--- EXERCISE DATA Enclosed Below ---

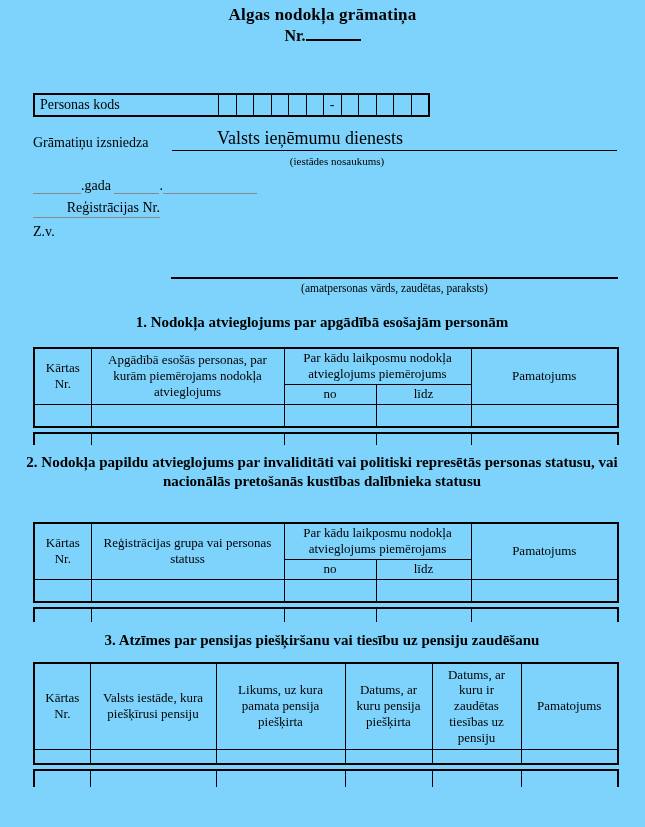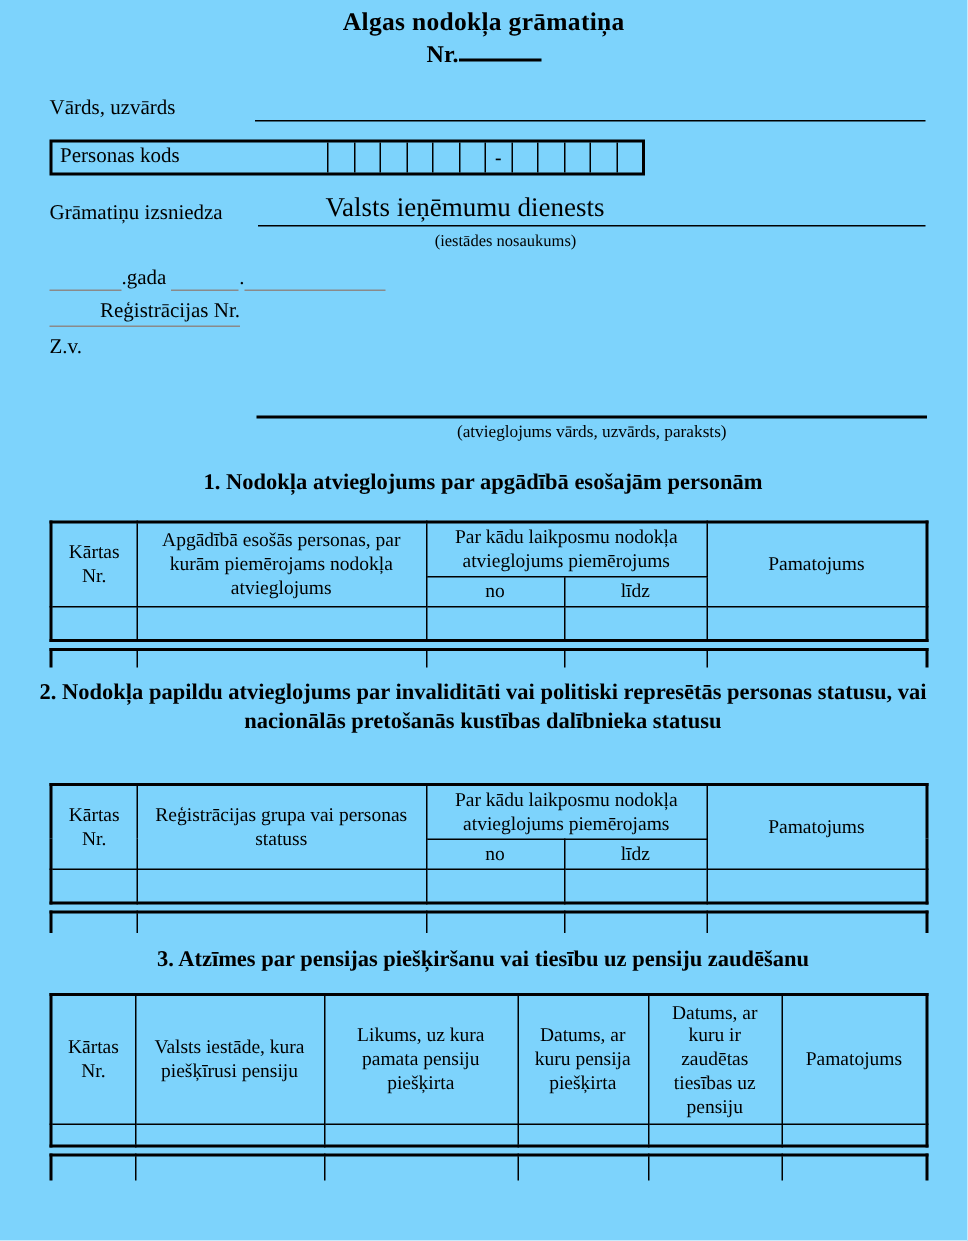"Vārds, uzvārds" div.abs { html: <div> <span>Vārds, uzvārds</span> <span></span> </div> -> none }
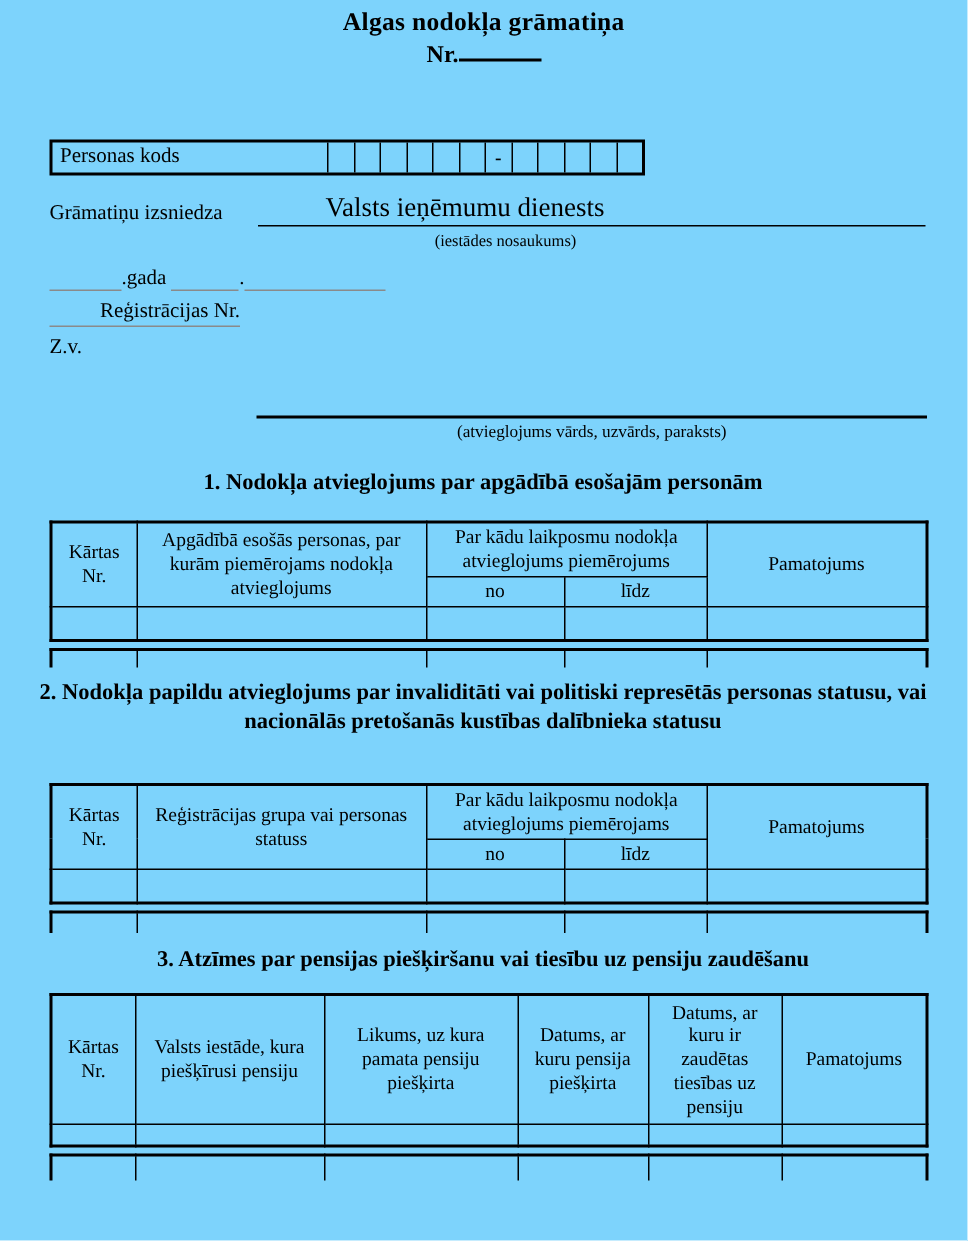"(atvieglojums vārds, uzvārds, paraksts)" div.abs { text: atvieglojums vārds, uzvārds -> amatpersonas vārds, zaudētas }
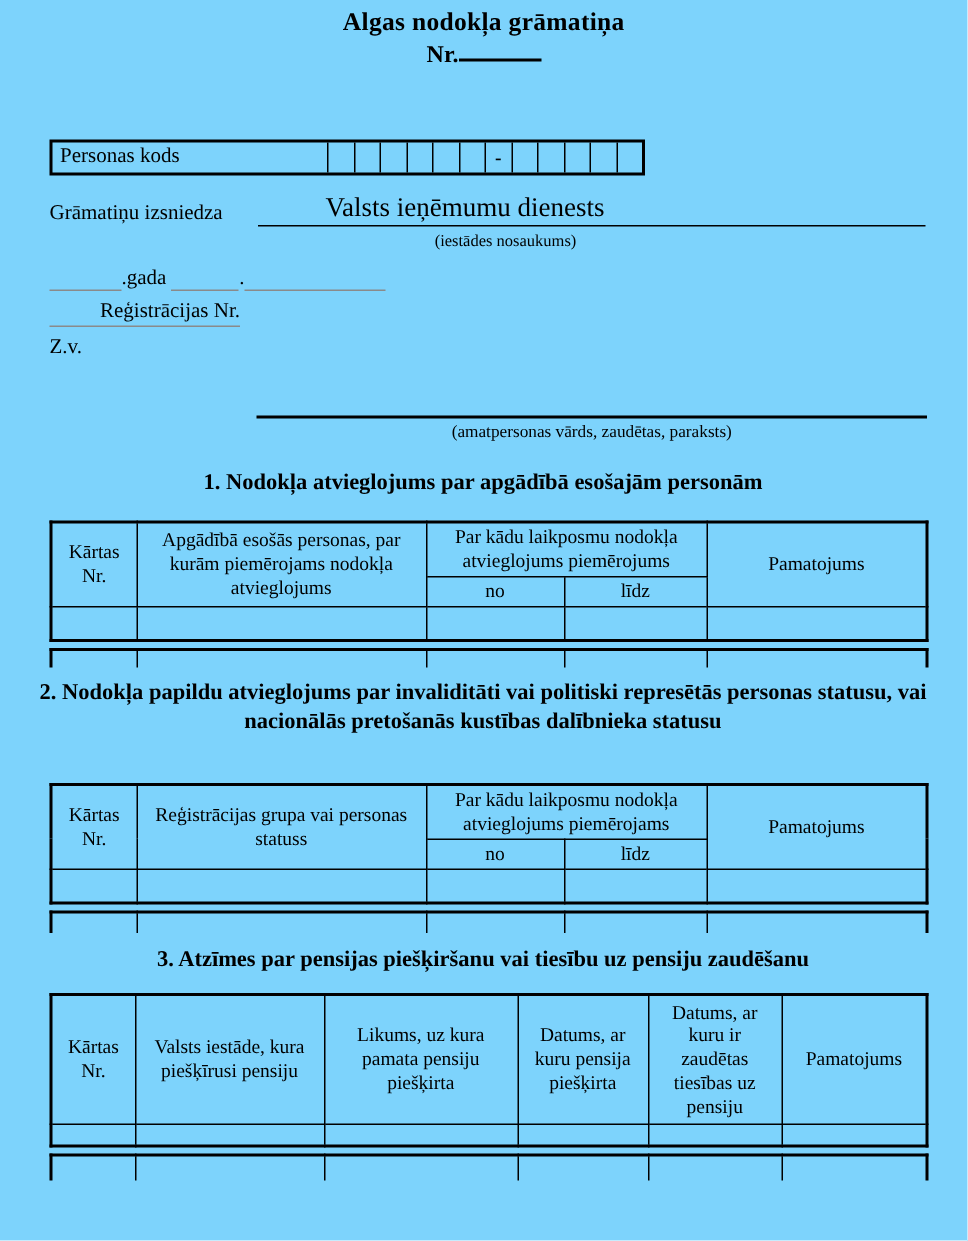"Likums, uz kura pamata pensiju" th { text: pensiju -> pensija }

--- End of Enclosed EXERCISE DATA ---
--- EXERCISE DATA Enclosed Below ---

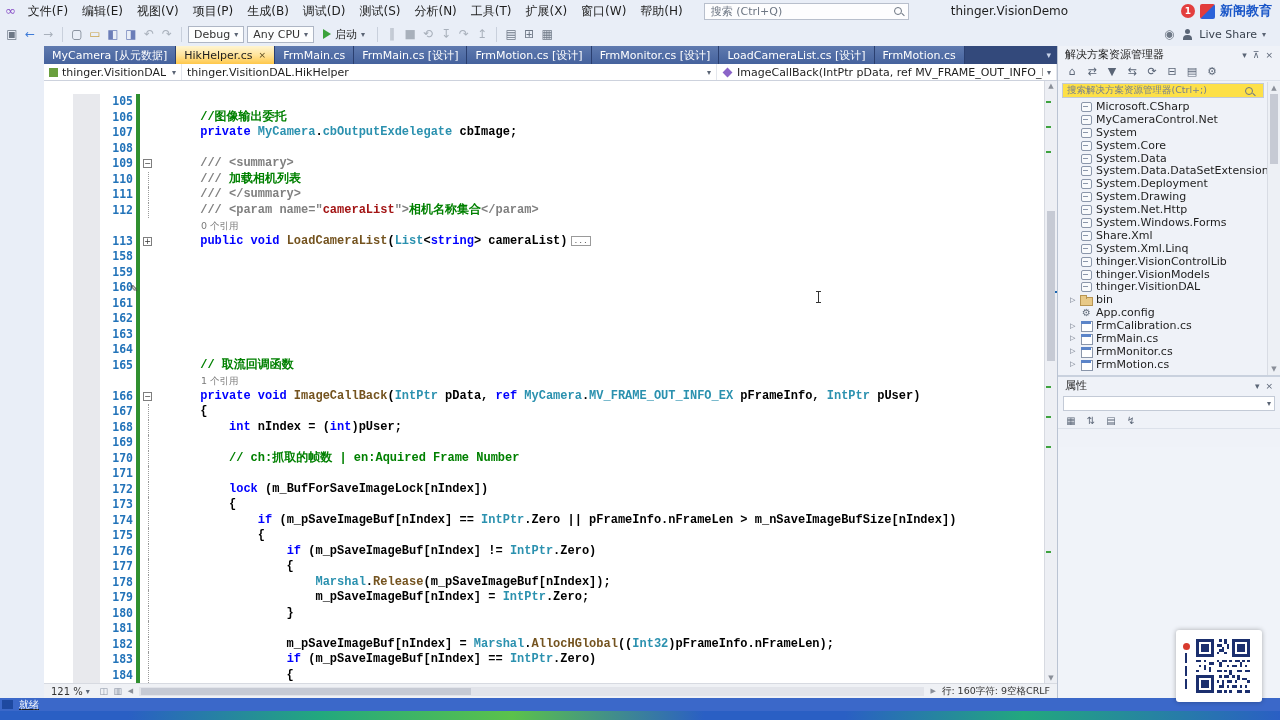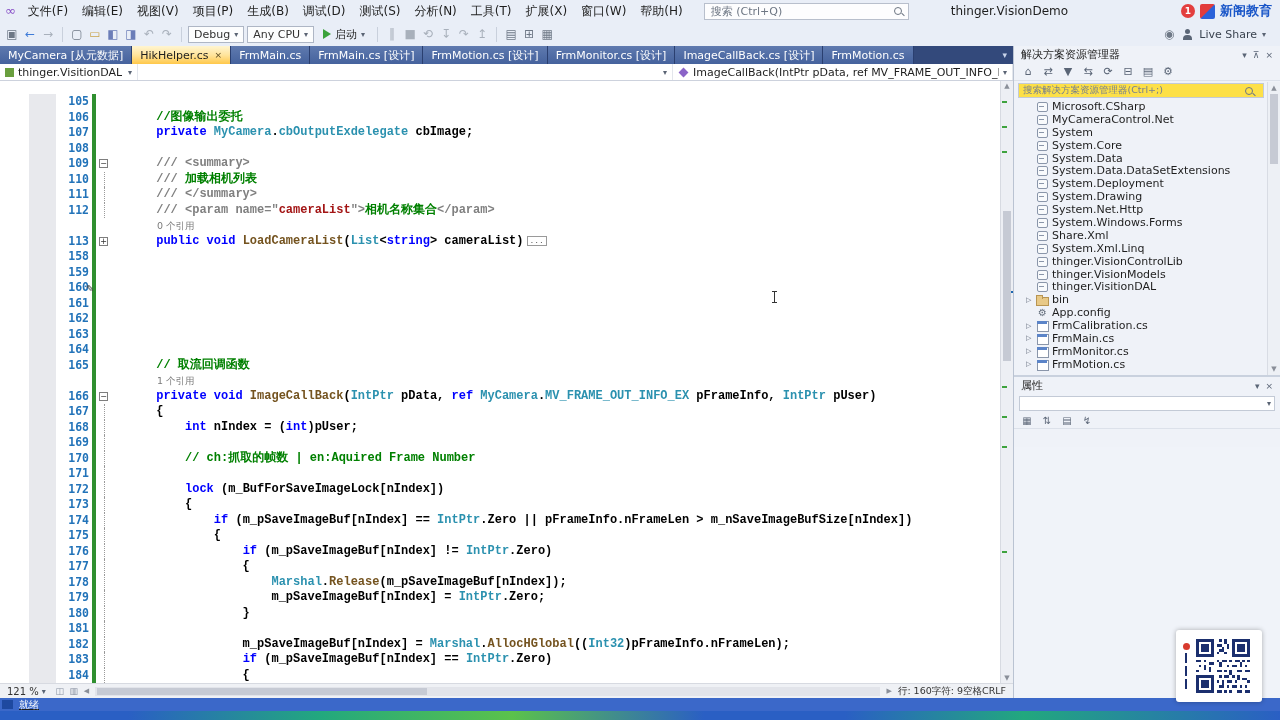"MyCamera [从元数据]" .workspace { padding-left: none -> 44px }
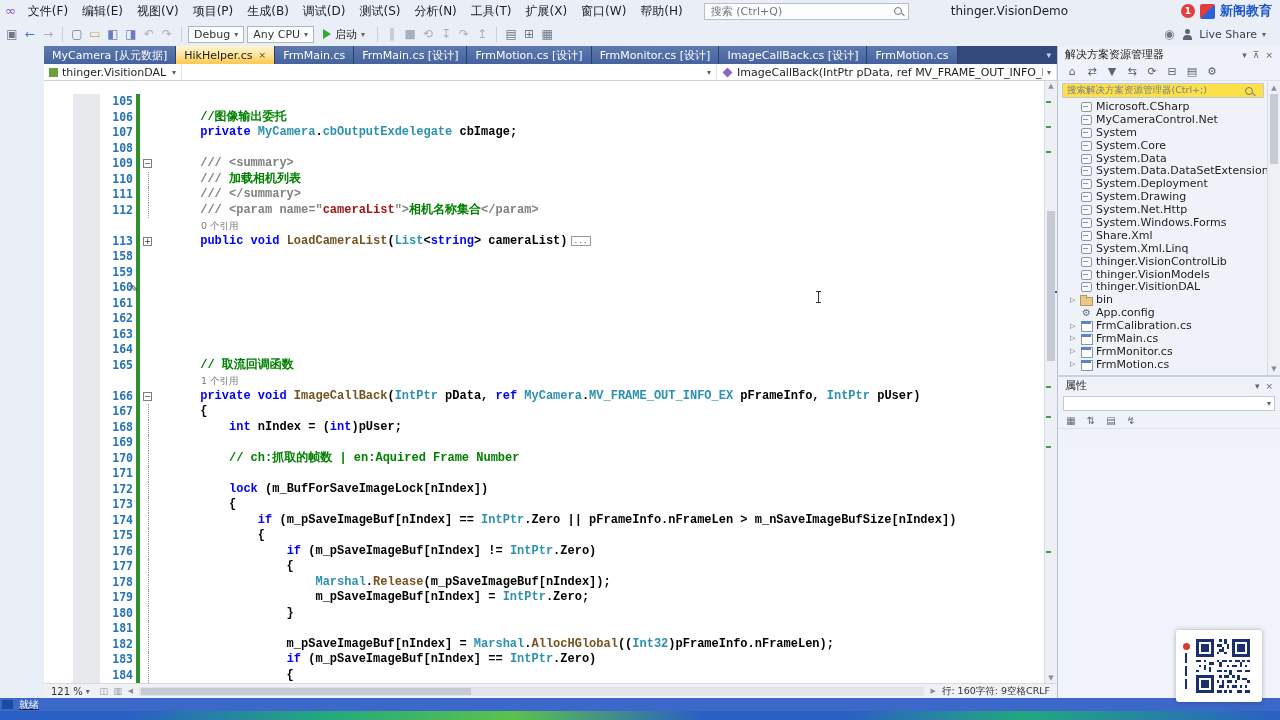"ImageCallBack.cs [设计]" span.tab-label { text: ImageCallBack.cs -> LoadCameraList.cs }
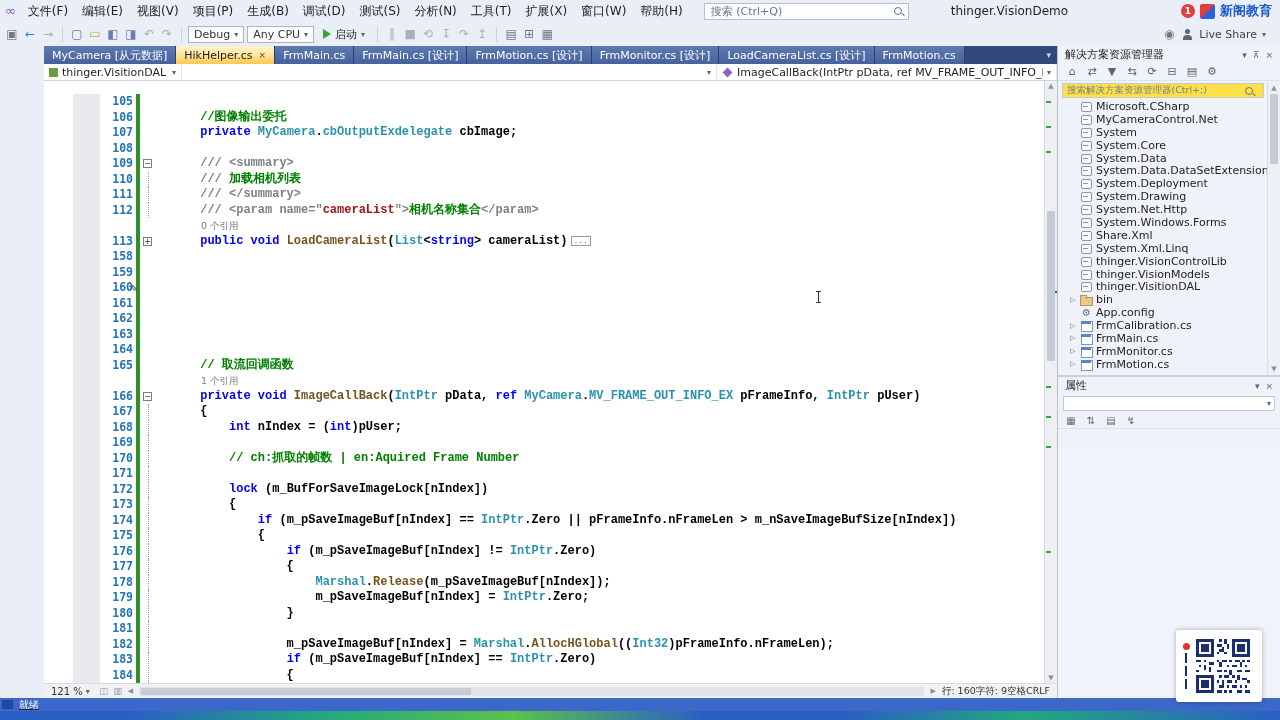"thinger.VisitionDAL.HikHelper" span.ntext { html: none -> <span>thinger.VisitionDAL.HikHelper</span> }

--- End of Enclosed EXERCISE DATA ---

WORK INSTRUCTION: Starting at the line containing "<div> <span>Vārds, uzvārds</span>" and stopping at the line containing "uz kura pamata", output each line exactly as it appears above. Leave out the pictures.

REPLY TO THE EXERCISE:
"Vārds, uzvārds" div.abs { html: <div> <span>Vārds, uzvārds</span> <span></span> </div> -> none }
"(atvieglojums vārds, uzvārds, paraksts)" div.abs { text: atvieglojums vārds, uzvārds -> amatpersonas vārds, zaudētas }
"Likums, uz kura pamata pensiju" th { text: pensiju -> pensija }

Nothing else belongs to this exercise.